> [WHAT TO WORK ON] Please output exactly the part of the records below that opens with the line containing "- Women’s dominance" and closes with the line containing "- In terms of", both lines included, and nothing else.

> [DATA SECTION]
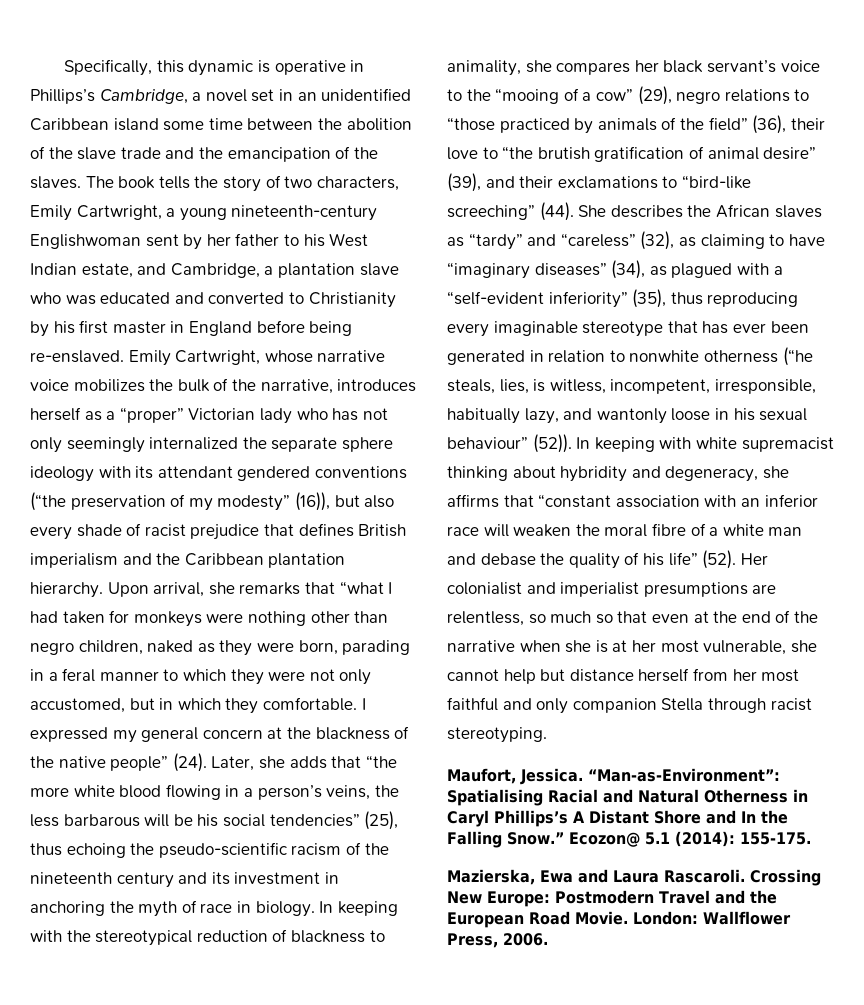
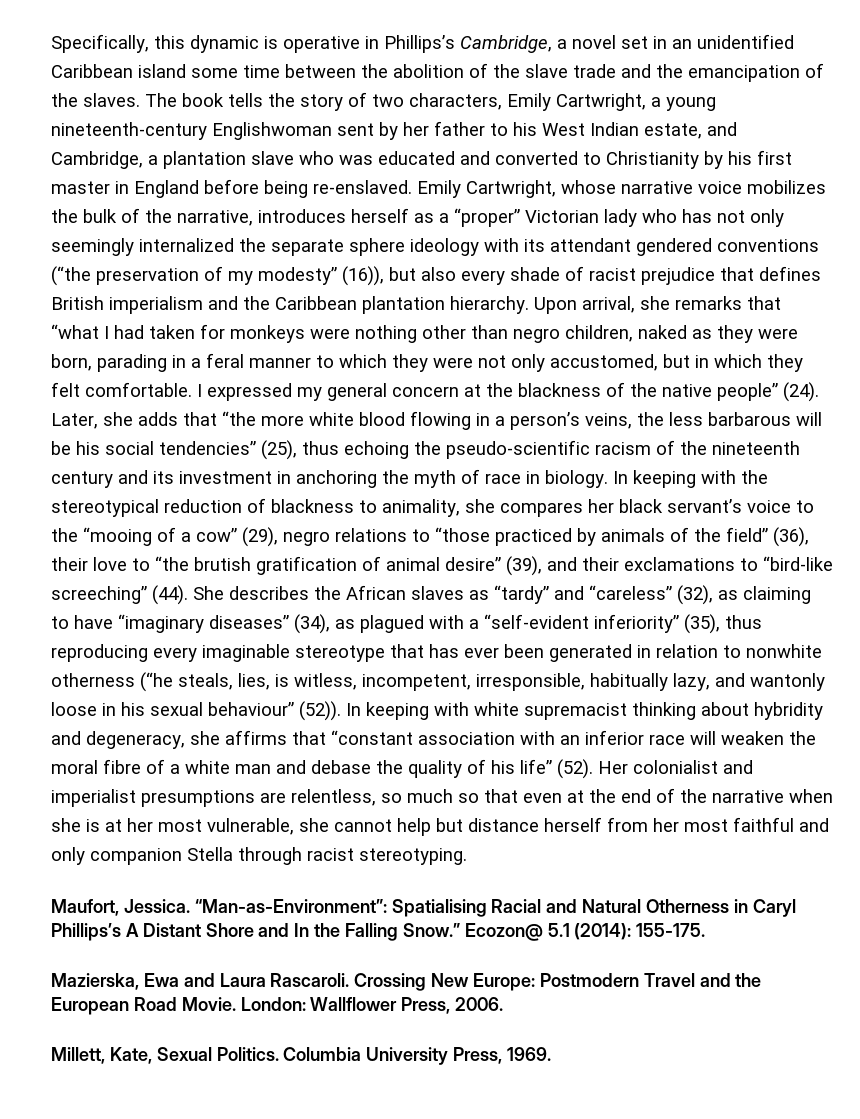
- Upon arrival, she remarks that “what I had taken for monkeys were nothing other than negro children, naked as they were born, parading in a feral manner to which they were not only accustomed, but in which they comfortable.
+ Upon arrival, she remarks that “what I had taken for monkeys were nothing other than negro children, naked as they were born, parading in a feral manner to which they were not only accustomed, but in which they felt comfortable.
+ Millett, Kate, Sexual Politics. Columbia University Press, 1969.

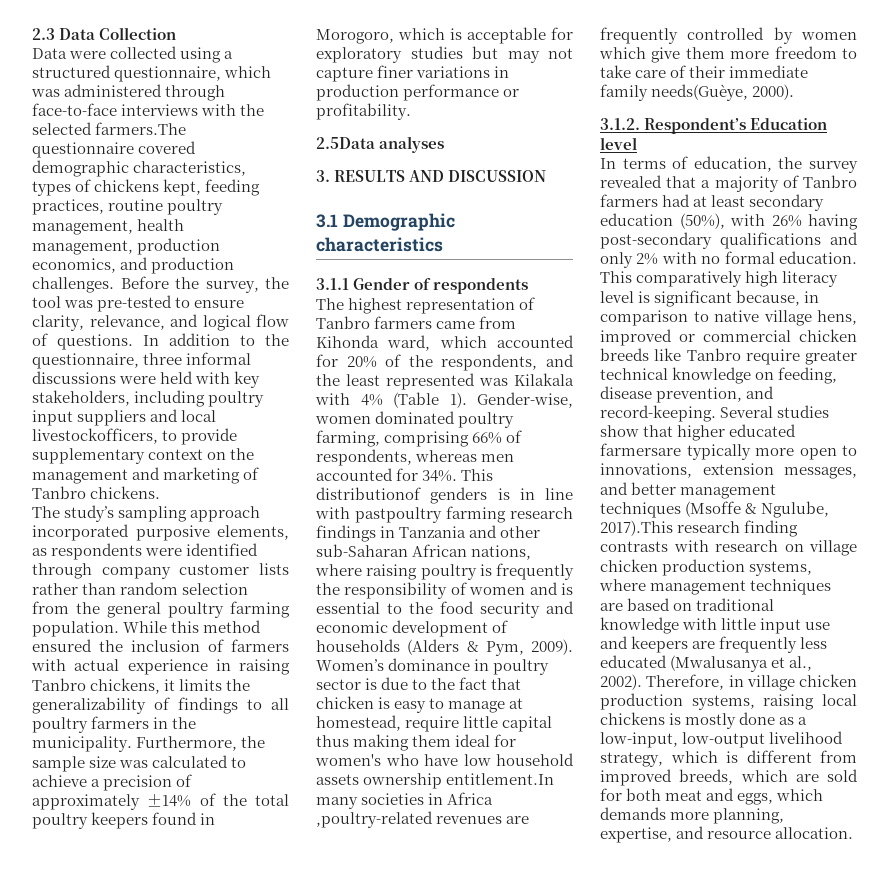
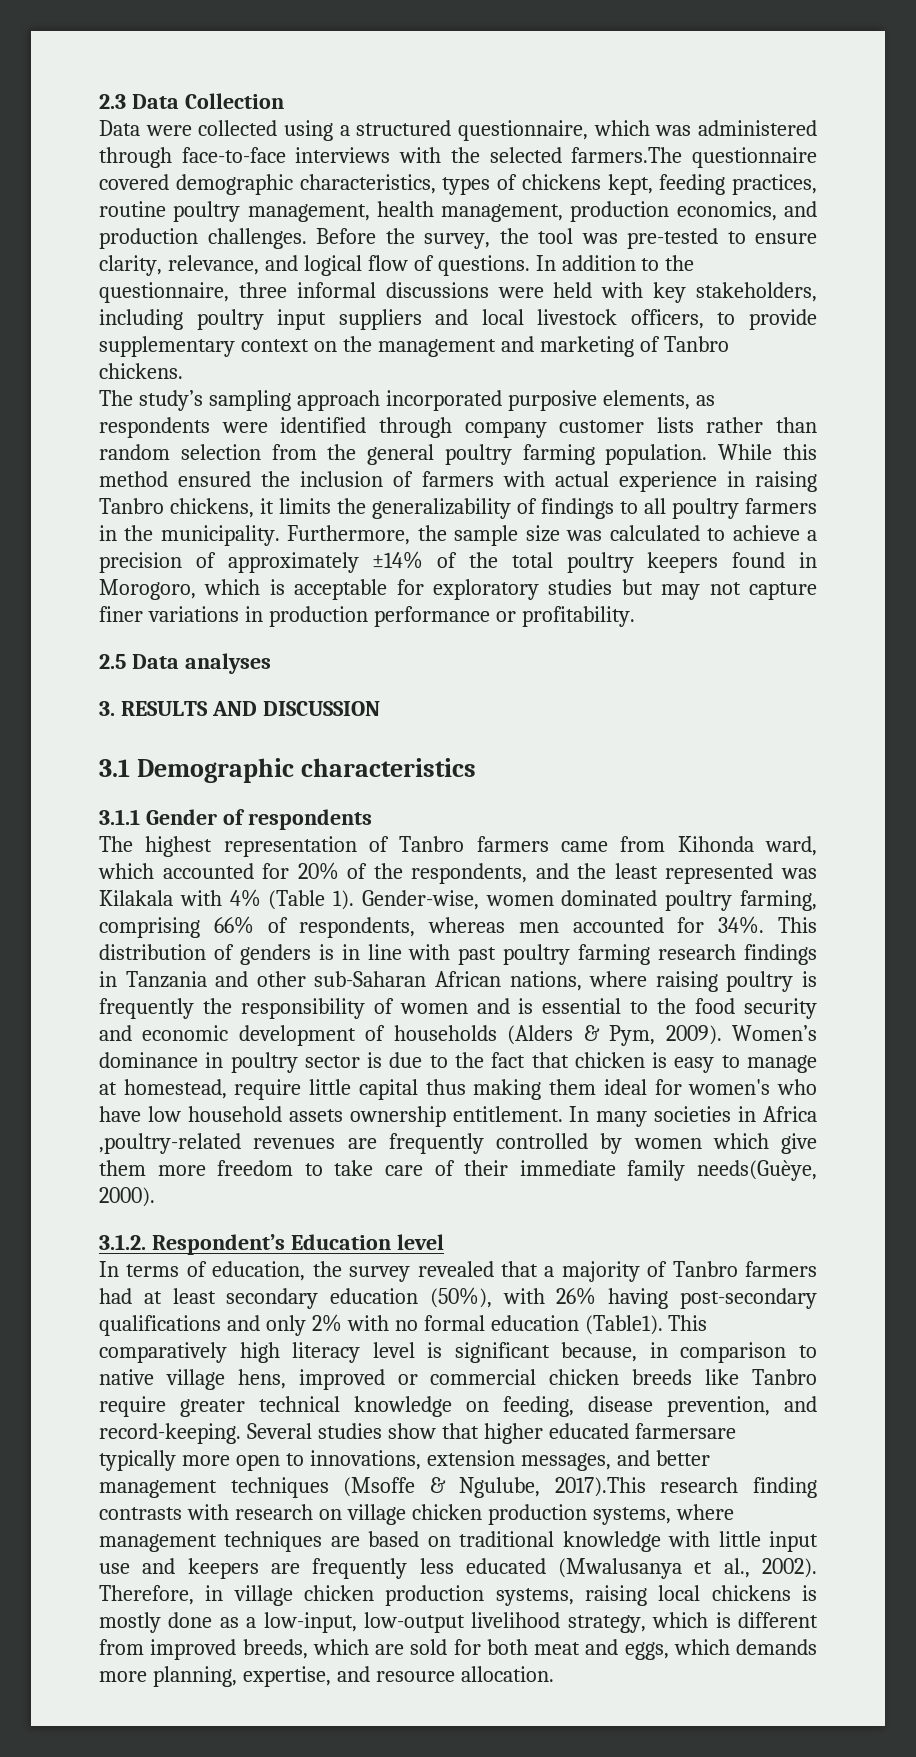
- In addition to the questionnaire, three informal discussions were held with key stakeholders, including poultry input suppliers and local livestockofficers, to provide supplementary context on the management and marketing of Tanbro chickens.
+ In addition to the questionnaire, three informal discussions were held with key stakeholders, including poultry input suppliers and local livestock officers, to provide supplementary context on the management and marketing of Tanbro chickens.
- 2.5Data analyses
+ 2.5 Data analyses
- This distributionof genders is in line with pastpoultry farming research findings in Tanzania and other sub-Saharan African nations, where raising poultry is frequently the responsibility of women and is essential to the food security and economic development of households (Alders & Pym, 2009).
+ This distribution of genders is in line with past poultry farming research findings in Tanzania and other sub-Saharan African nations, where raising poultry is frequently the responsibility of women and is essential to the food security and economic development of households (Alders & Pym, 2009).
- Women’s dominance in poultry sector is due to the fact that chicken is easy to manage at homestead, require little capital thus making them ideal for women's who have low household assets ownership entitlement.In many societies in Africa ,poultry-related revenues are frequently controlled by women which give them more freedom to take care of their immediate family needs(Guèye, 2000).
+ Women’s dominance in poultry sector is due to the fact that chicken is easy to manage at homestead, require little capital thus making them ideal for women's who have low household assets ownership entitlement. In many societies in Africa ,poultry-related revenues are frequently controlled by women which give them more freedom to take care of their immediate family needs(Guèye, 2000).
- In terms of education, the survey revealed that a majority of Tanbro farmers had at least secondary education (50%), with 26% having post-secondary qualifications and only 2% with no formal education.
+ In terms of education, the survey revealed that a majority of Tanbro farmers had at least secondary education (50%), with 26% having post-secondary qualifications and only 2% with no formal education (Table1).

> [THE COMPLETED TASK]
- Women’s dominance in poultry sector is due to the fact that chicken is easy to manage at homestead, require little capital thus making them ideal for women's who have low household assets ownership entitlement.In many societies in Africa ,poultry-related revenues are frequently controlled by women which give them more freedom to take care of their immediate family needs(Guèye, 2000).
+ Women’s dominance in poultry sector is due to the fact that chicken is easy to manage at homestead, require little capital thus making them ideal for women's who have low household assets ownership entitlement. In many societies in Africa ,poultry-related revenues are frequently controlled by women which give them more freedom to take care of their immediate family needs(Guèye, 2000).
- In terms of education, the survey revealed that a majority of Tanbro farmers had at least secondary education (50%), with 26% having post-secondary qualifications and only 2% with no formal education.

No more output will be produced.